WORK REQUIRED:
In the entries below, spot each line with the word "descending" and copy it.

Change listing data

[Start of Attachment]

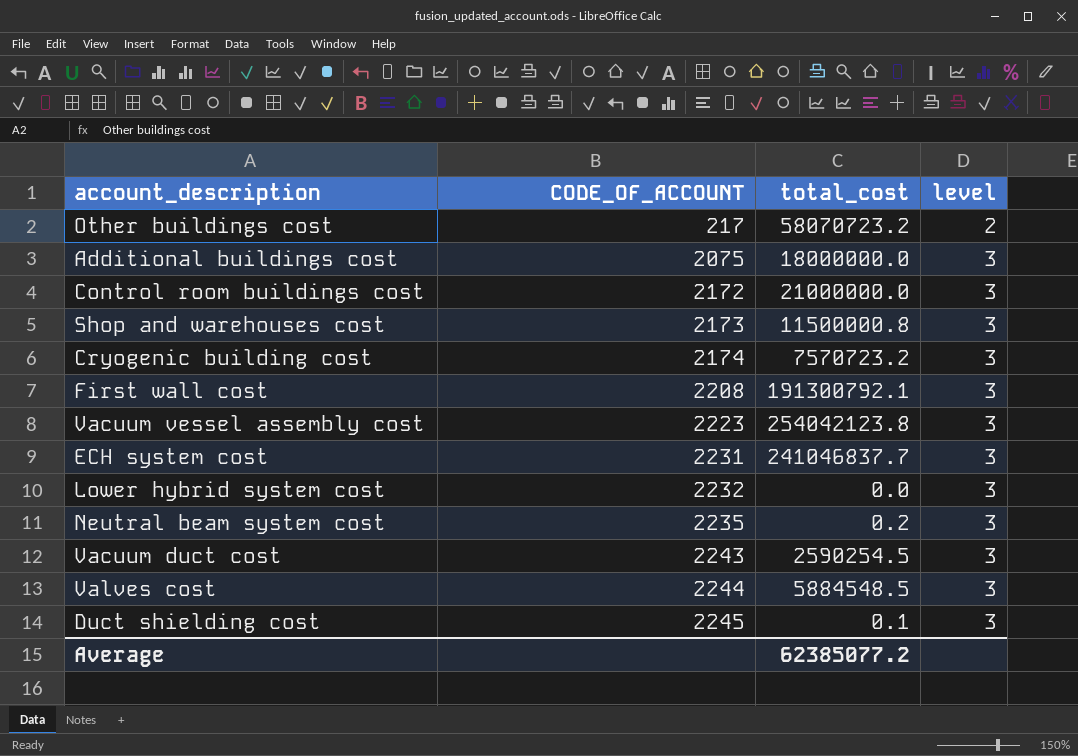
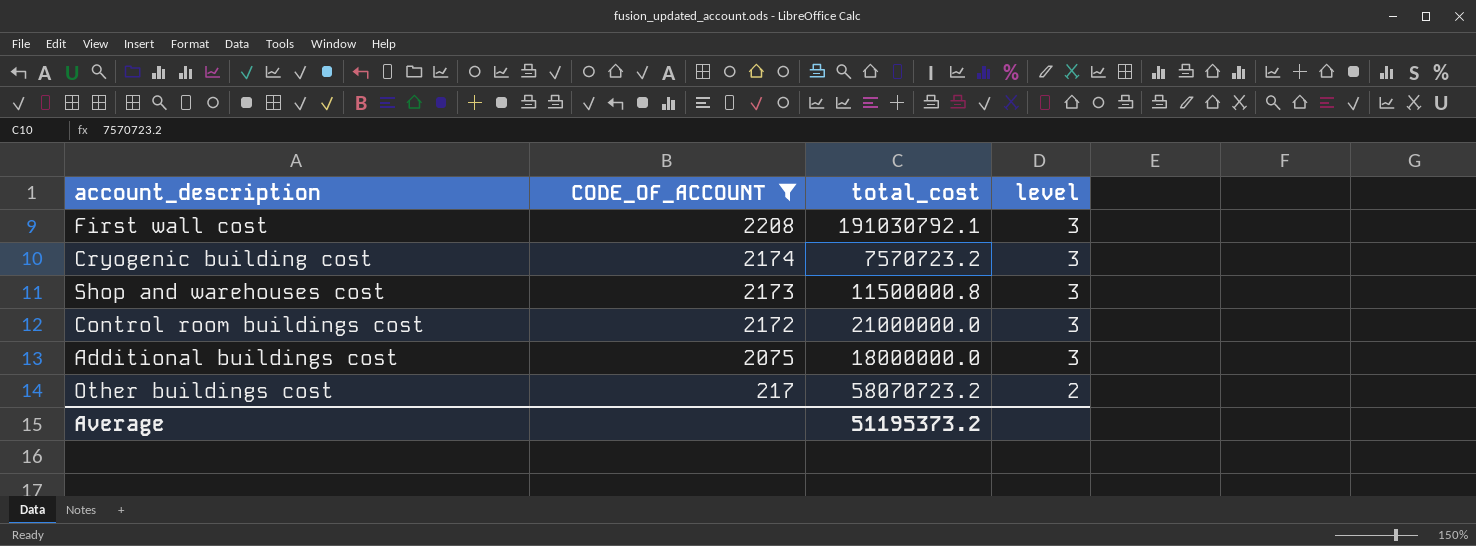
filter: none -> CODE_OF_ACCOUNT <= 2208
row order: CODE_OF_ACCOUNT ascending -> CODE_OF_ACCOUNT descending
First wall cost | total_cost: 191300792.1 -> 191030792.1
Average | total_cost: 62385077.2 -> 51195373.2

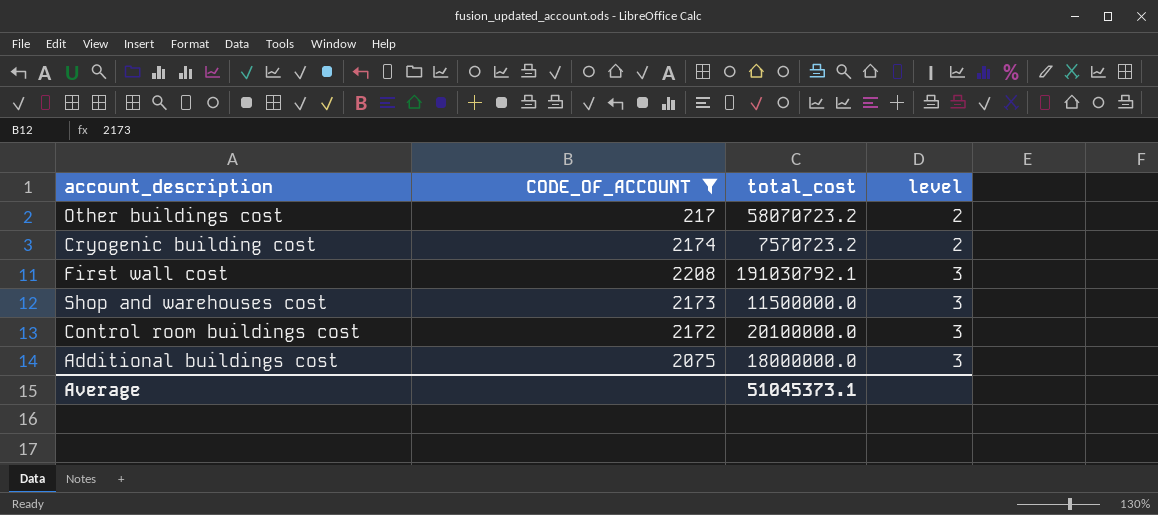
row order: CODE_OF_ACCOUNT descending -> level ascending
Cryogenic building cost | level: 3 -> 2
Shop and warehouses cost | total_cost: 11500000.8 -> 11500000.0
Control room buildings cost | total_cost: 21000000.0 -> 20100000.0
Average | total_cost: 51195373.2 -> 51045373.1

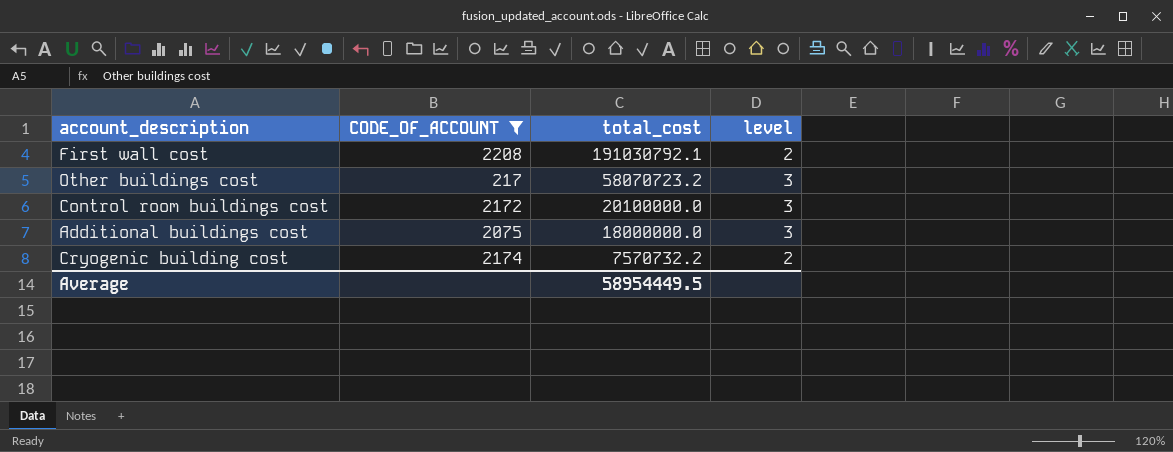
row order: level ascending -> total_cost descending
row Shop and warehouses cost: 2173 | 11500000.0 | 3 -> none
First wall cost | level: 3 -> 2
Other buildings cost | level: 2 -> 3
Cryogenic building cost | total_cost: 7570723.2 -> 7570732.2
Average | total_cost: 51045373.1 -> 58954449.5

[End of Attachment]

TASK RESULT:
row order: CODE_OF_ACCOUNT ascending -> CODE_OF_ACCOUNT descending
row order: CODE_OF_ACCOUNT descending -> level ascending
row order: level ascending -> total_cost descending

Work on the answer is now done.